[Revision tracking records]
☆ ☆ ☆ ☆ ☆

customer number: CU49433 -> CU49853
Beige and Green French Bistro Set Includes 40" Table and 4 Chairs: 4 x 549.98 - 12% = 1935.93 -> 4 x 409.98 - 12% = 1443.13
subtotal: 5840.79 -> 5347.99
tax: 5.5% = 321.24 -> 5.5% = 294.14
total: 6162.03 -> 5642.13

☆ ☆ ☆ ☆ ☆

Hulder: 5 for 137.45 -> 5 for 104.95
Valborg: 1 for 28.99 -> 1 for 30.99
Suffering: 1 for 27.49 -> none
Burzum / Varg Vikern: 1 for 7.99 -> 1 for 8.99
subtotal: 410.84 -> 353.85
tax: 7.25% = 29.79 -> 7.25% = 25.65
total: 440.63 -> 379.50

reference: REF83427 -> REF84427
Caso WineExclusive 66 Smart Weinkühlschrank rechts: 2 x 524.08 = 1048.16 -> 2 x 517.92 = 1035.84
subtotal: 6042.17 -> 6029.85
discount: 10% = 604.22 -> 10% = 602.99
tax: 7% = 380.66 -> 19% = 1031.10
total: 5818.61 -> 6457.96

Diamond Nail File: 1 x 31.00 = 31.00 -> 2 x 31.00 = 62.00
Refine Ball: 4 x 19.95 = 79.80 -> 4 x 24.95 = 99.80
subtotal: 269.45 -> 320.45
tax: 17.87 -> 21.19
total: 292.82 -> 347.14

☆ ☆ ☆ ☆ ☆

▶ [What you have to do] In the entries above, one line contains "Diamond Nail File: 1" and another contains "total: 292.82 -> 347.14". Reproduce exactly those two lines and the lines between them, nothing else.

▶ [Response area]
Diamond Nail File: 1 x 31.00 = 31.00 -> 2 x 31.00 = 62.00
Refine Ball: 4 x 19.95 = 79.80 -> 4 x 24.95 = 99.80
subtotal: 269.45 -> 320.45
tax: 17.87 -> 21.19
total: 292.82 -> 347.14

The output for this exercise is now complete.